(Beginning of Material provided)

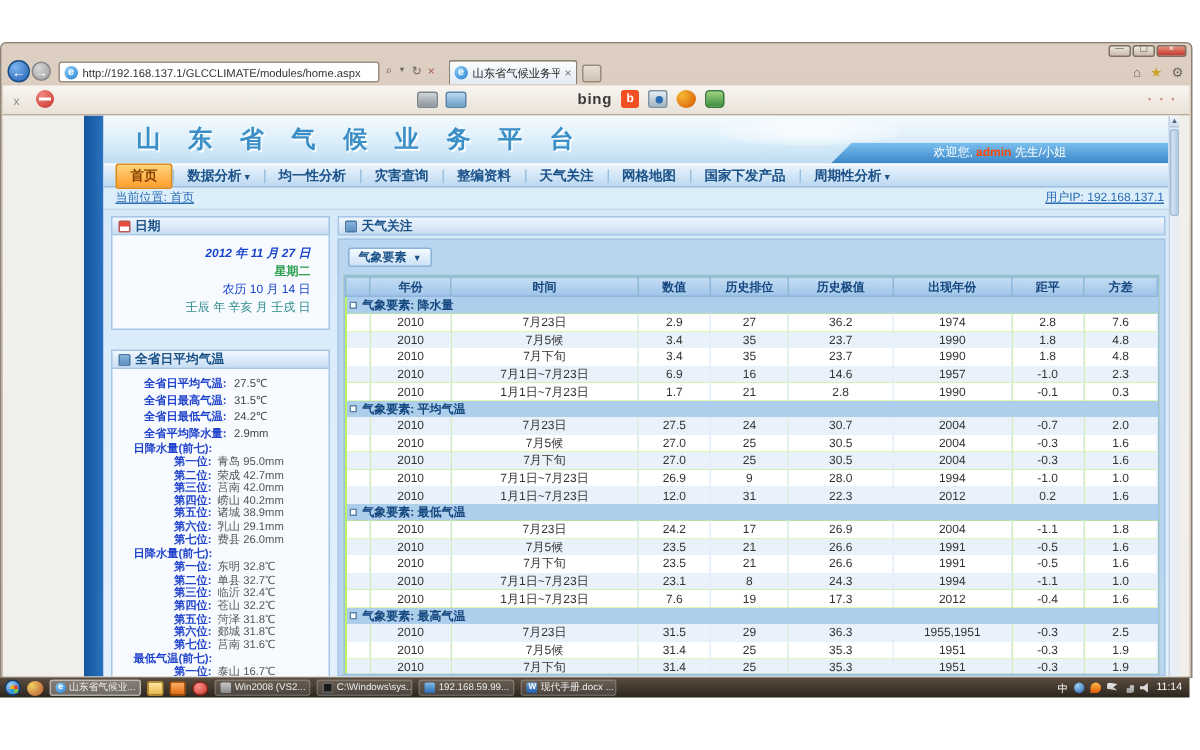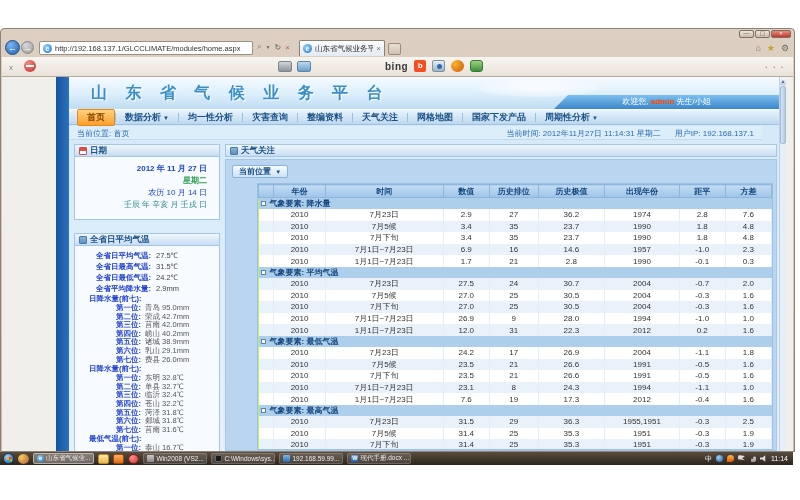--- a/index.html
+++ b/index.html
@@ -74,42 +74,42 @@
   .site-title { position:absolute; left:22px; top:6px; font-size:16px; font-weight:bold; color:#3a8fc7;
                 letter-spacing:7px; text-shadow:1px 1px 0 #fff; }
   .welcome { position:absolute; right:0; bottom:0; width:225px; height:14px;
              background:linear-gradient(#7cc0f0,#3a86c8); clip-path:polygon(14px 0,100% 0,100% 100%,0 100%);
              color:#fff; font-size:8px; line-height:14px; text-align:center; }
   .welcome .u { color:#ff4500; font-weight:bold; }
 
   .menubar { position:absolute; left:0; top:32px; right:7px; height:16px;
              background:linear-gradient(#eaf4fd,#bcd8f0); border-top:1px solid #fff; border-bottom:1px solid #9dc0e0;
              display:flex; align-items:center; padding-left:8px; }
-  .mitem { font-size:9px; font-weight:bold; color:#1b5288; padding:1px 9px; white-space:nowrap; }
+  .mitem { font-size:9px; font-weight:bold; color:#1b5288; padding:1px 9px; white-space:nowrap;font-family:Liberation Mono, monospace; }
   .mitem.active { background:linear-gradient(#ffd27a,#ff9e2e); border:1px solid #e08a1a; border-radius:2px; color:#8a4500; }
   .msep { width:1px; height:9px; background:#9cc0e0; }
   .arr-d { font-size:6px; color:#1b5288; margin-left:2px; }
 
-  .crumbbar { position:absolute; left:0; top:49px; right:24px; height:14px; background:#ddeefb;
-              border-bottom:1px solid #c2d9ee; font-size:8px; color:#2a6db5; display:flex; align-items:flex-end; }
+  .crumbbar { position:absolute; left:0; top:49px; right:2px; height:14px; background:#ddeefb;
+              border-bottom:1px solid #c2d9ee; font-size:8px; color:#2a6db5; display:flex; align-items:flex-start;text-decoration:underline; }
   .crumb-l { margin-left:8px; }
   .crumb-r { margin-left:auto; margin-right:8px; display:flex; gap:14px; }
 
   .content { position:absolute; left:0; top:63px; right:7px; bottom:0; }
 
   
   .sidebar { position:absolute; left:5px; top:4px; width:146px; bottom:0; overflow:hidden; }
   .panel-hd { height:13px; background:linear-gradient(#f0f7fe,#c8ddf2); border:1px solid #a5c6e6;
               display:flex; align-items:center; gap:3px; padding:0 4px; font-size:8.5px; font-weight:bold; color:#1b5288;}
   .pico { width:8px; height:8px; flex:none; border-radius:1px; }
   .pico.cal { background:linear-gradient(#fff 60%,#fff 60%), linear-gradient(#e74c3c 35%,#fff 35%); background:#fff; border:1px solid #b55; box-shadow:inset 0 3px 0 #e74c3c;}
   .pico.chart { background:linear-gradient(#8ab4dc,#5c8fc0); border:1px solid #4a7aa8;}
   .cal-body { background:#f7fbff; border:1px solid #a5c6e6; border-top:none; padding:6px 12px 8px 4px;
               text-align:right; font-size:8px; line-height:12px; }
-  .cal-date { color:#1a44cc; font-weight:bold; }
+  .cal-date { color:#1a44cc; font-weight:bold;font-style:italic; }
   .cal-week { color:#2e9e4f; font-weight:bold; }
   .cal-lunar { color:#1a44cc; }
   .cal-ganzhi { color:#2e8b8b; }
   .wx-body { background:#f7fbff; border:1px solid #a5c6e6; border-top:none; padding:4px 2px 2px 4px;
              height:216px; overflow:hidden; font-size:7.5px; }
   .stat-row { display:flex; line-height:11px; }
   .stat-lbl { width:72px; color:#2244cc; font-weight:bold; text-align:right; }
   .stat-val { margin-left:5px; color:#444; }
   .grp-title { color:#2244cc; font-weight:bold; line-height:10px; text-align:left; padding-left:10px;}
   .rank-row { display:flex; line-height:8.6px; }
@@ -117,21 +117,21 @@
   .rank-val { margin-left:4px; color:#555; }
 
   
   .main { position:absolute; left:156px; top:4px; right:2px; bottom:0; }
   .main-hd { height:13px; background:linear-gradient(#f0f7fe,#c8ddf2); border:1px solid #a5c6e6;
              display:flex; align-items:center; gap:3px; padding:0 4px; font-size:8.5px; font-weight:bold; color:#1b5288;}
   .main-body { position:absolute; left:0; right:0; top:15px; bottom:0; background:#b9d5ef; border:1px solid #a5c6e6; overflow:hidden;}
   .elem-btn { position:absolute; left:6px; top:5px; height:13px; padding:0 6px;
               background:linear-gradient(#f6fbff,#cde2f5); border:1px solid #8ab4dc; border-radius:2px;
               font-size:8px; font-weight:bold; color:#1b5288; line-height:11px; }
-  .tbl-wrap { position:absolute; left:3px; right:3px; top:23px; bottom:0; background:#bef264; border:1px solid #9cc0e4; overflow:hidden;margin-left:28px;}
+  .tbl-wrap { position:absolute; left:3px; right:3px; top:23px; bottom:0; background:#bef264; border:1px solid #9cc0e4; overflow:hidden;}
   table.wx { width:100%; border-collapse:collapse; table-layout:fixed; font-size:8px; color:#333; }
   table.wx th { height:13px; background:linear-gradient(#c4dcf4,#9ec4e8); color:#14467e; font-weight:bold;
                 border:1px solid #8fb6dd; font-size:8px; }
   table.wx td { text-align:center; height:11.6px; border-right:1px solid #e4eefa; overflow:hidden; white-space:nowrap;}
   tr.sec td { background:#aecfec; color:#14467e; font-weight:bold; text-align:left; height:10px; border-right:none;}
   tr.sec .secbox { display:inline-block; width:5px; height:5px; background:#fff; border:1px solid #5d84ab; margin:0 4px 0 2px;}
   tr.even td { background:#fff; }
   tr.odd td { background:#e9f2fb; }
 
   
@@ -250,21 +250,20 @@
             <span class="mitem"><span>网格地图</span></span>
             <span class="msep"></span>
             <span class="mitem"><span>国家下发产品</span></span>
             <span class="msep"></span>
             <span class="mitem"><span>周期性分析</span><span class="arr-d">▼</span></span>
           </div>
 
         <div class="crumbbar">
           <span class="crumb-l">当前位置: 首页</span>
           <span class="crumb-r">
-            <span>当前时间: 2012年11月27日 11:14:31 星期二</span>
             <span>用户IP: 192.168.137.1</span>
           </span>
         </div>
 
         <div class="content">
 
           <div class="sidebar">
             <div class="panel-hd">
               <span class="pico cal"></span>
               <span>日期</span>
@@ -365,21 +364,21 @@
               </div>
           </div>
 
           <div class="main">
             <div class="main-hd">
               <span class="pico chart"></span>
               <span>天气关注</span>
             </div>
             <div class="main-body">
               <div class="elem-btn">
-                <span>当前位置</span>
+                <span>气象要素</span>
                 <span class="arr-d">▼</span>
               </div>
               <div class="tbl-wrap">
                 <table class="wx" id="wx-table">
                   <colgroup>
                     <col style="width:3%">
                       <col style="width:10%">
                       <col style="width:23%">
                       <col style="width:9%">
                     <col style="width:9.5%">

(End of Material provided)

== What the task requires ==
The answer must be every line of the records that holds the string "shadow".

== Answer for this exercise ==
                 letter-spacing:7px; text-shadow:1px 1px 0 #fff; }
   .pico.cal { background:linear-gradient(#fff 60%,#fff 60%), linear-gradient(#e74c3c 35%,#fff 35%); background:#fff; border:1px solid #b55; box-shadow:inset 0 3px 0 #e74c3c;}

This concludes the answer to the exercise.